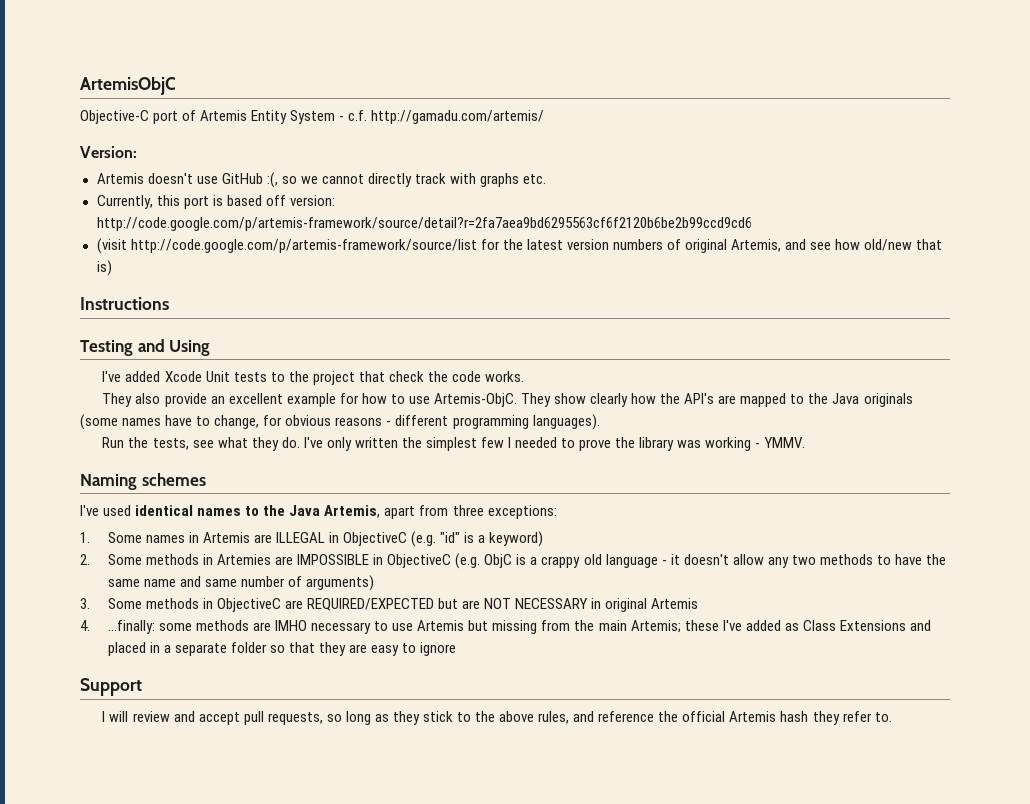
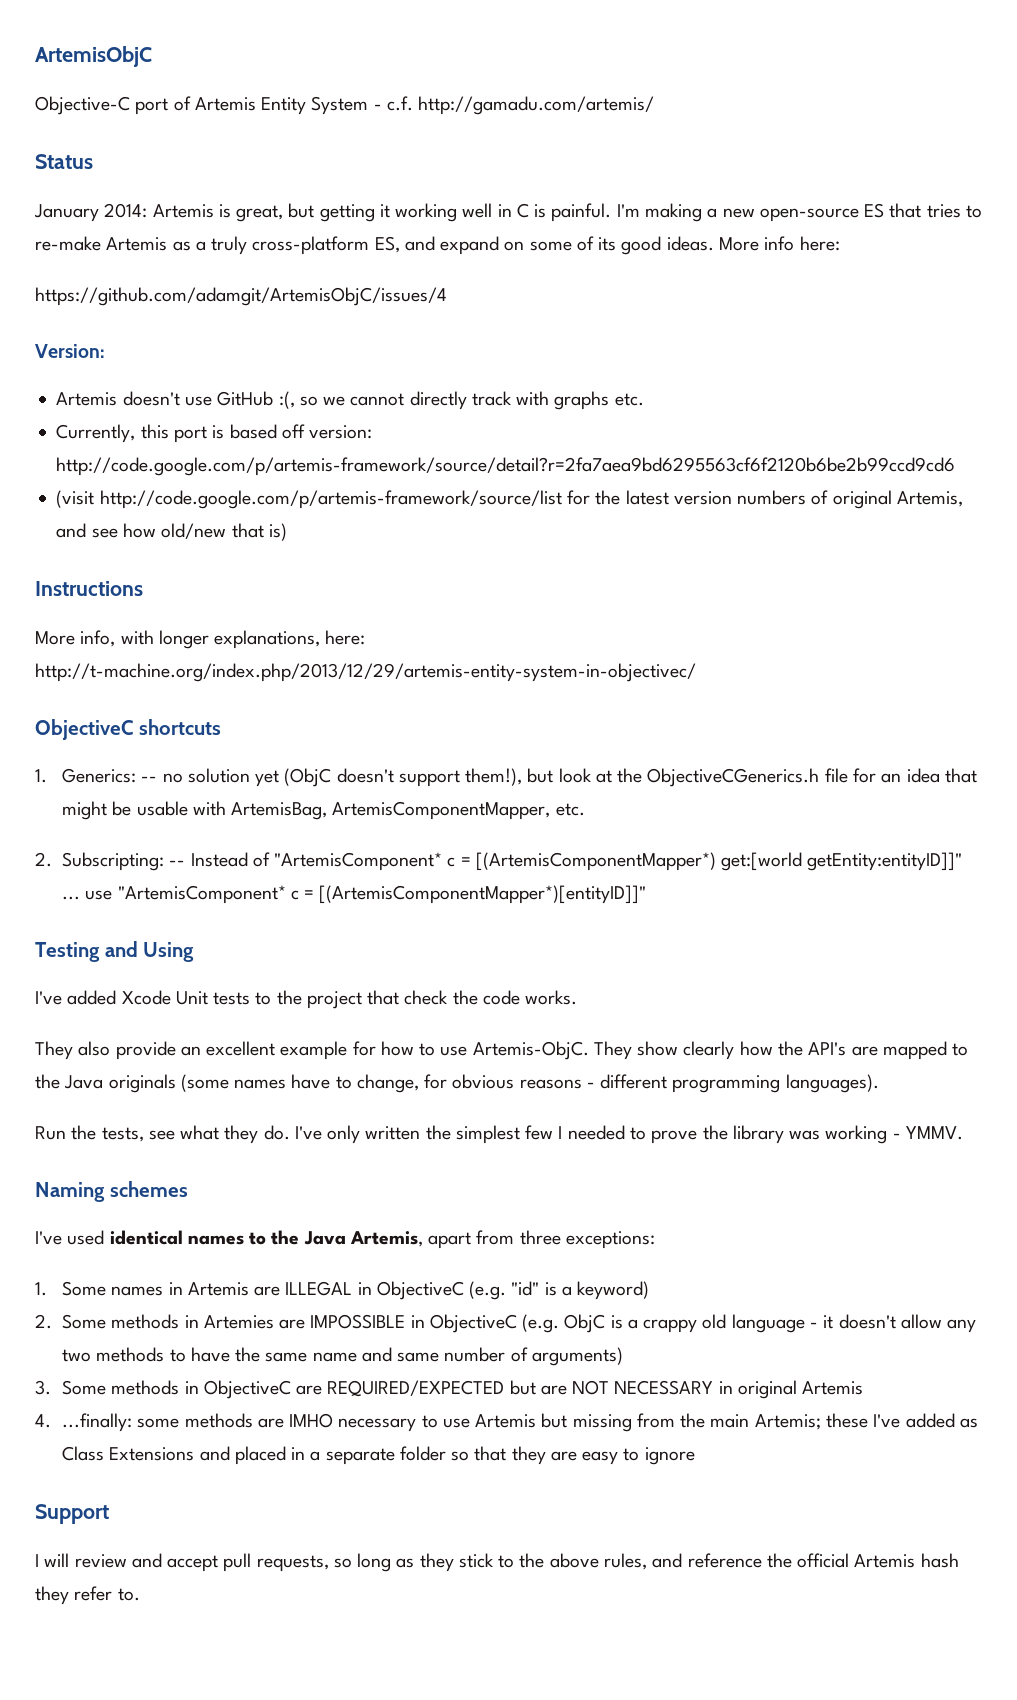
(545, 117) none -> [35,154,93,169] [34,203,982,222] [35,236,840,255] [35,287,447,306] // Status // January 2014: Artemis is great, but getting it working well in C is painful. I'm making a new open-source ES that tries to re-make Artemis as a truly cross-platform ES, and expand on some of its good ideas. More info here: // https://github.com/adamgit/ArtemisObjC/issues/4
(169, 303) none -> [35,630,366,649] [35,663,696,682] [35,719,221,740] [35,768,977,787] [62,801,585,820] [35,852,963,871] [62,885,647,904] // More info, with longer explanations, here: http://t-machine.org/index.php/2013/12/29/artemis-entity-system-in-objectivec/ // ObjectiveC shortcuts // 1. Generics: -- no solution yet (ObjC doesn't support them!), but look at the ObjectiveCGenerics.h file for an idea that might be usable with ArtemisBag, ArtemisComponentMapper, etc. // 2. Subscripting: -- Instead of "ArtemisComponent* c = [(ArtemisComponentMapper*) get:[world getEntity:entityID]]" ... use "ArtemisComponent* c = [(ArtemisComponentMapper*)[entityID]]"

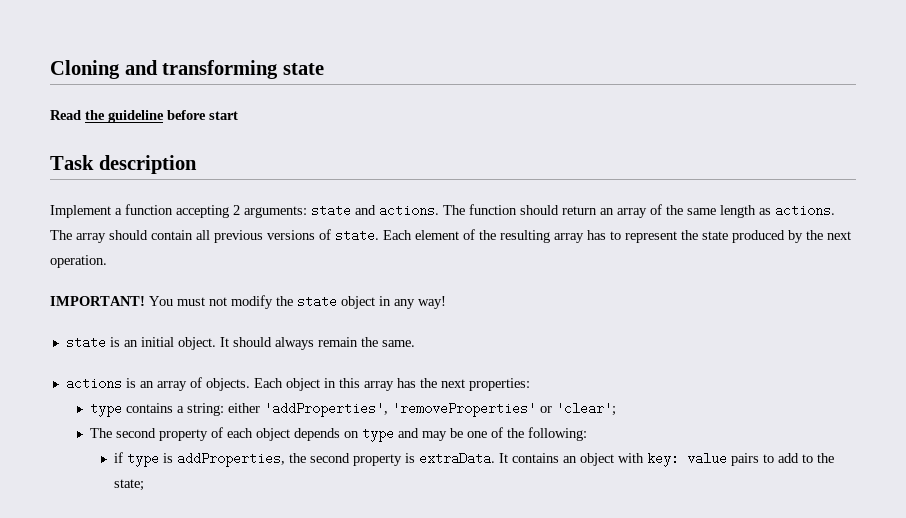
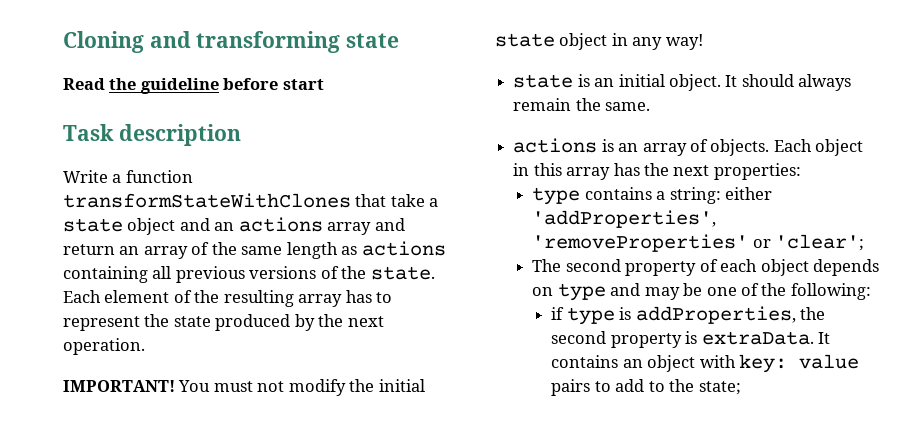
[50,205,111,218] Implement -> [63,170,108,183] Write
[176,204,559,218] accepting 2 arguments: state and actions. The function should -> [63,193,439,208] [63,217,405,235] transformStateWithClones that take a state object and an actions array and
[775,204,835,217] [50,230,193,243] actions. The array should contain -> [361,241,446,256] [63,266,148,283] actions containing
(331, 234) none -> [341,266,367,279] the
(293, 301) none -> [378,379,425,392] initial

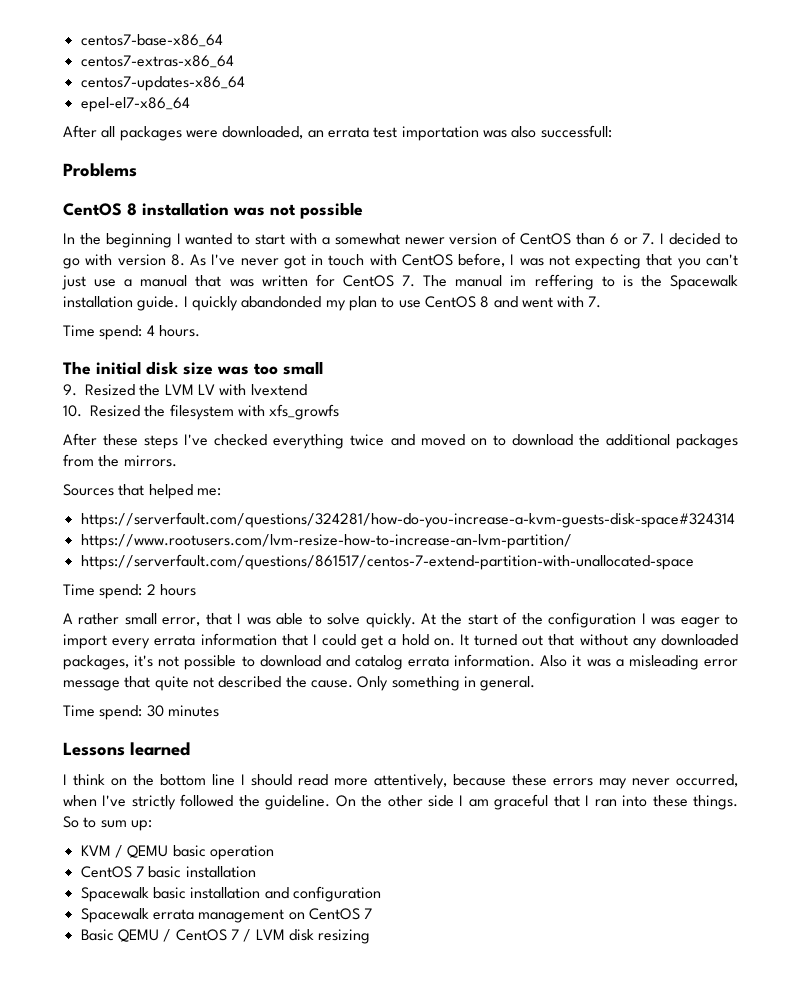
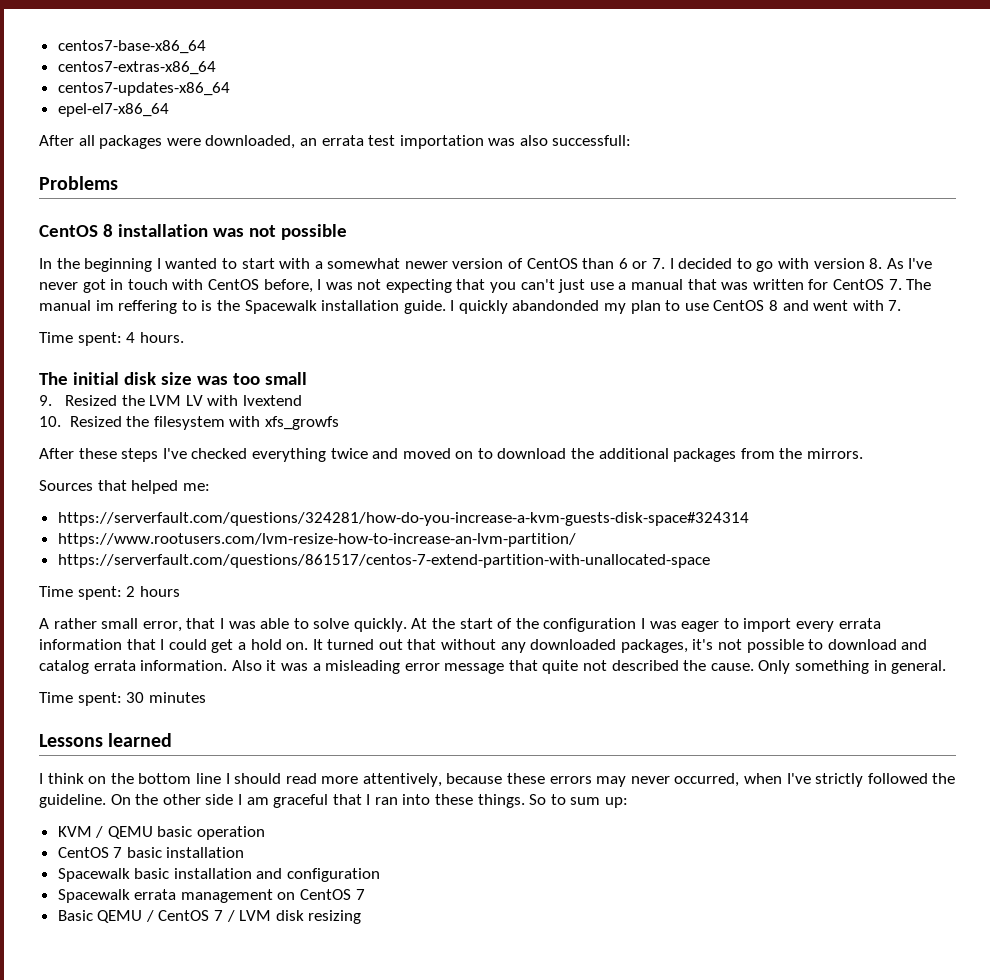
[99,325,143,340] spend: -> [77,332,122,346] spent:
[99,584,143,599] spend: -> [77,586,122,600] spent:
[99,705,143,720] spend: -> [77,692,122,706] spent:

--------------------

Exercise aim: In the listing above, find every line with the word "array" and copy it out.

Output for this exercise:
[176,204,559,218] accepting 2 arguments: state and actions. The function should -> [63,193,439,208] [63,217,405,235] transformStateWithClones that take a state object and an actions array and
[775,204,835,217] [50,230,193,243] actions. The array should contain -> [361,241,446,256] [63,266,148,283] actions containing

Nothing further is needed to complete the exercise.